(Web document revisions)

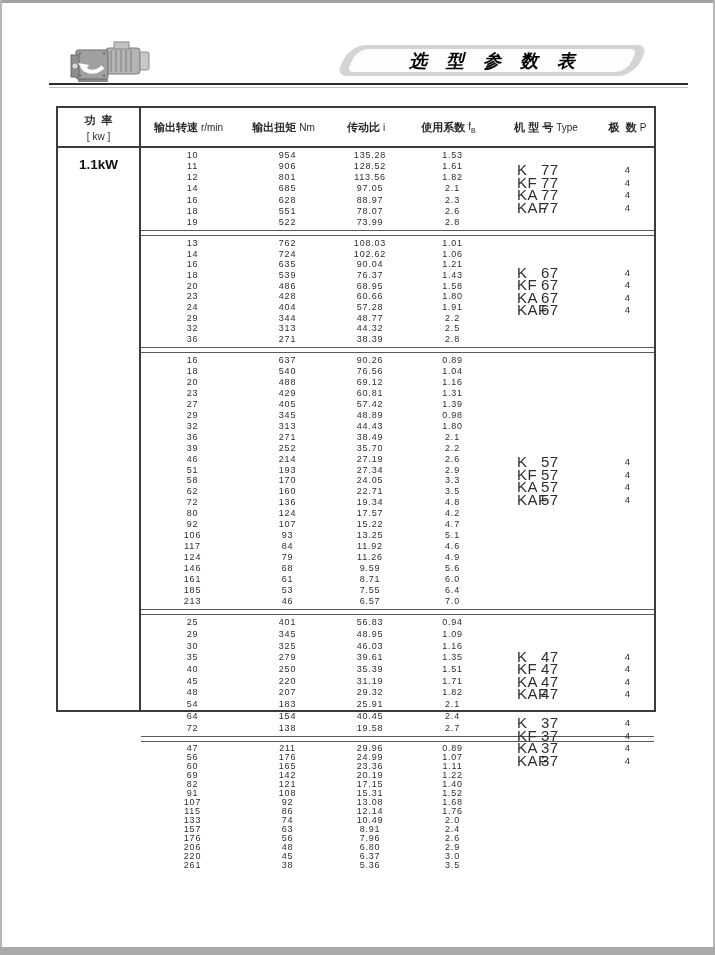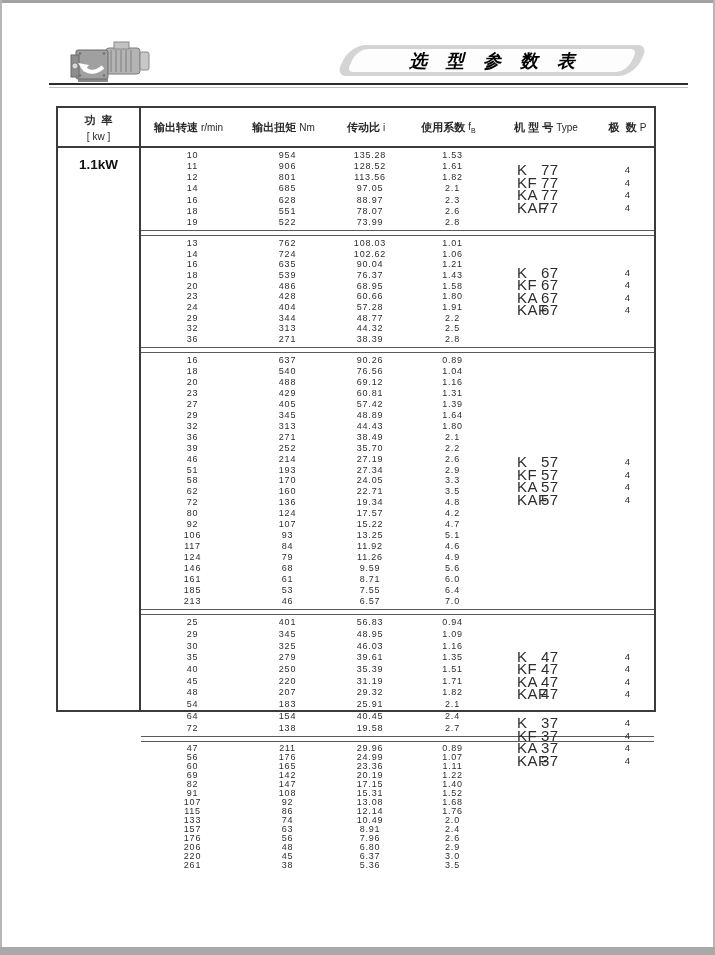"1.64" div.dcell { text: 1.64 -> 0.98 }
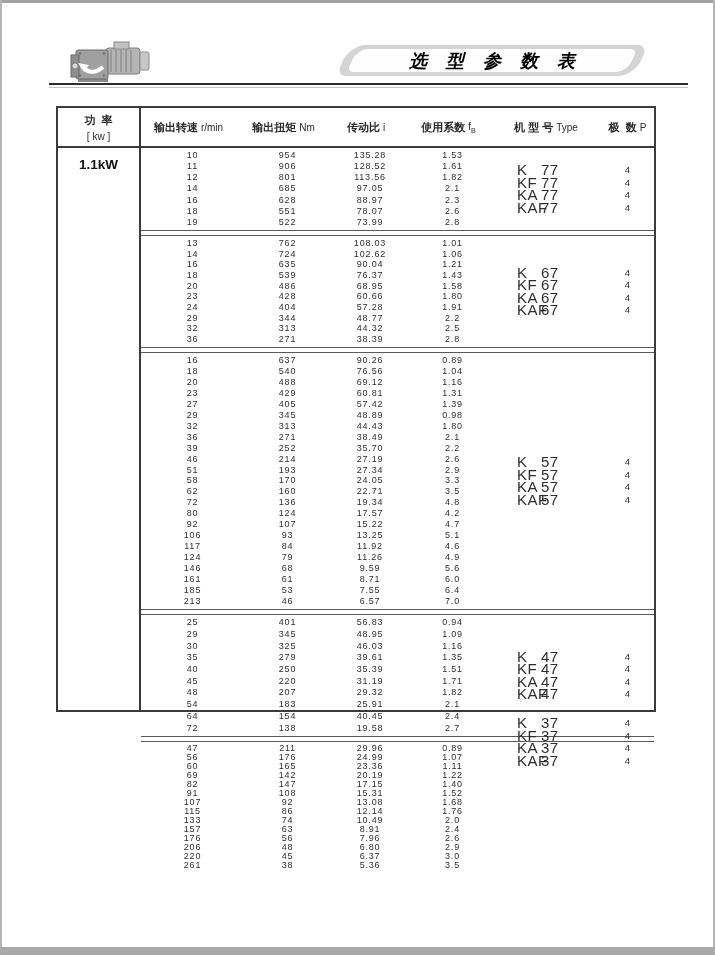"147" div.dcell { text: 147 -> 121 }
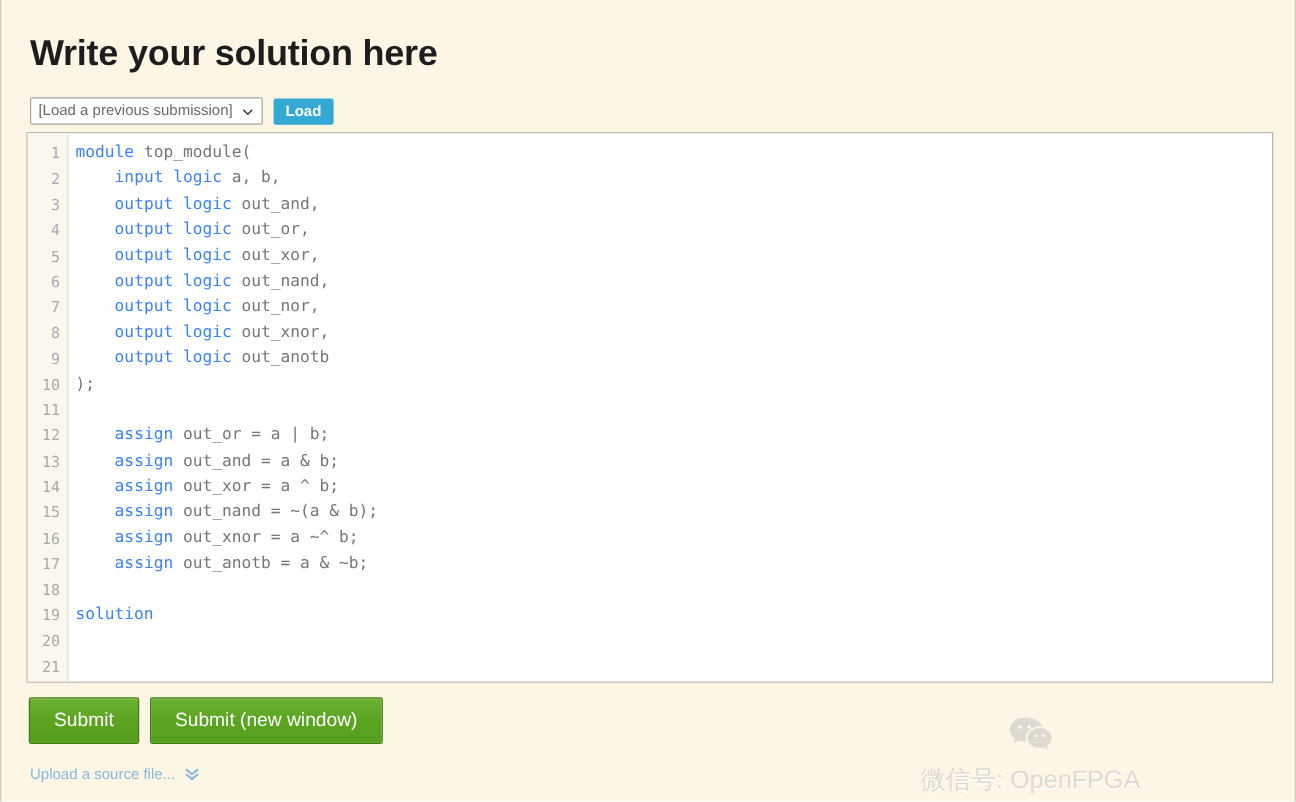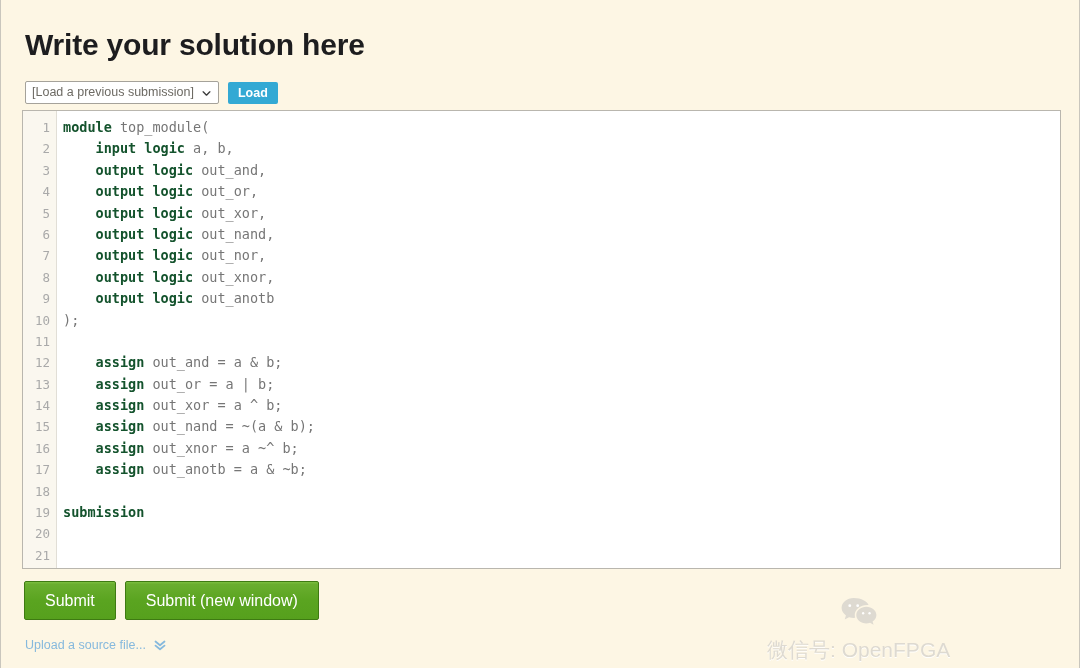"module" #code .kw { color: #14532d -> #3b82f6; font-weight: bold -> normal }
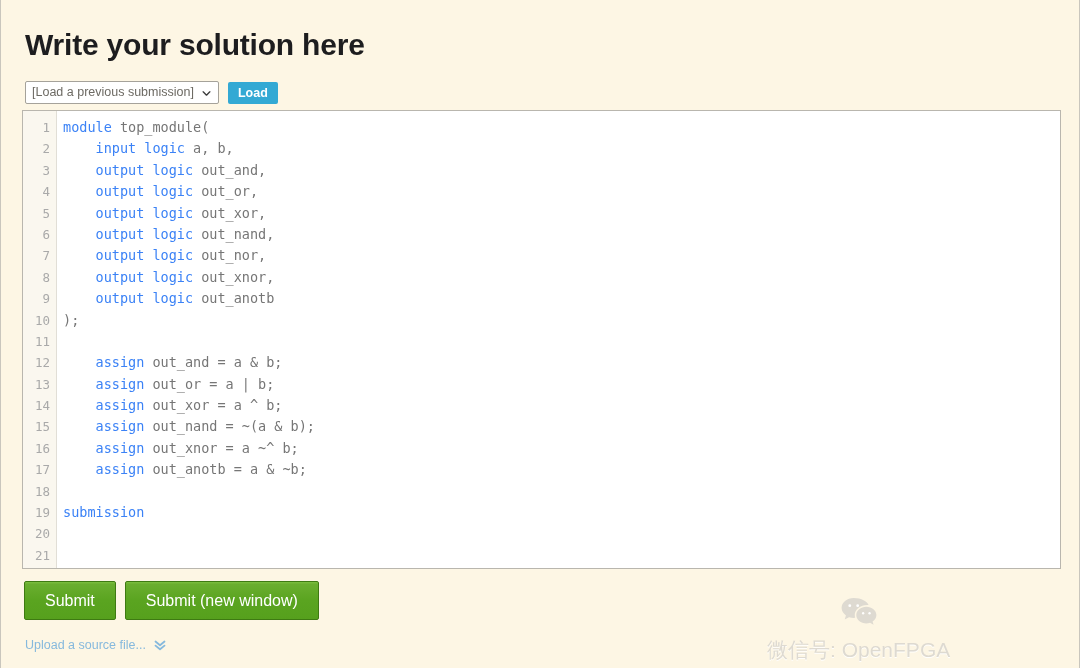"assign out_and = a &" div.cl { order: before "assign out_or = a |" -> after "assign out_or = a |" }
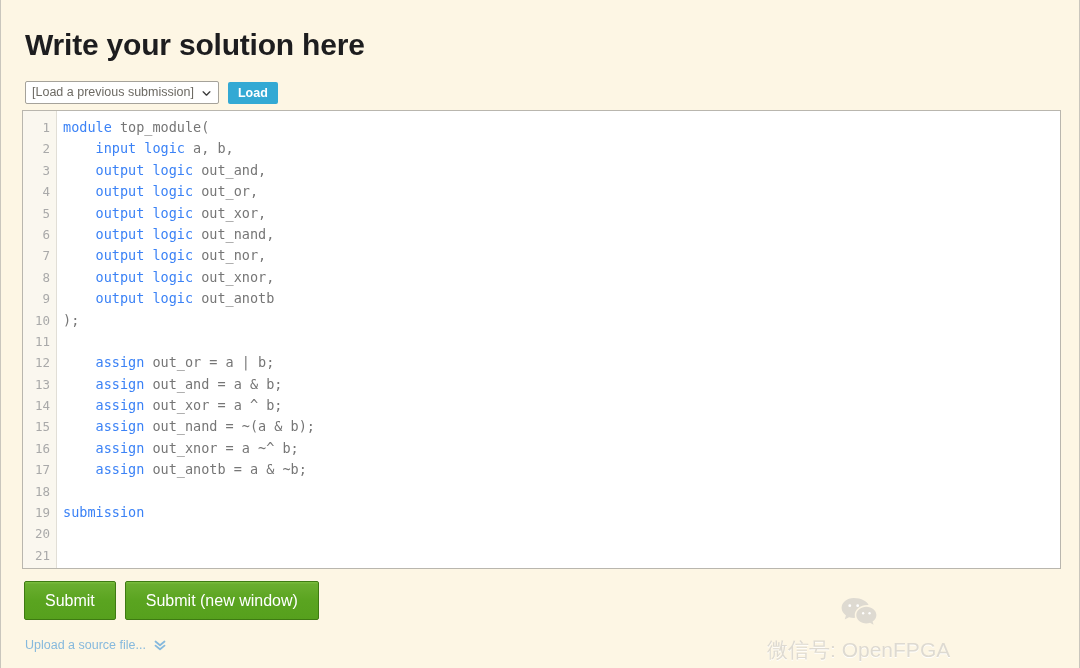"submission" span.kw { text: submission -> solution }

_Exercise goal_. What is needed is a word-for-word restatement of the lines from the one holding "out_and = a" to the final line of the data above, inclusive, without any pictures.

_Expected answer_.
"assign out_and = a &" div.cl { order: before "assign out_or = a |" -> after "assign out_or = a |" }
"submission" span.kw { text: submission -> solution }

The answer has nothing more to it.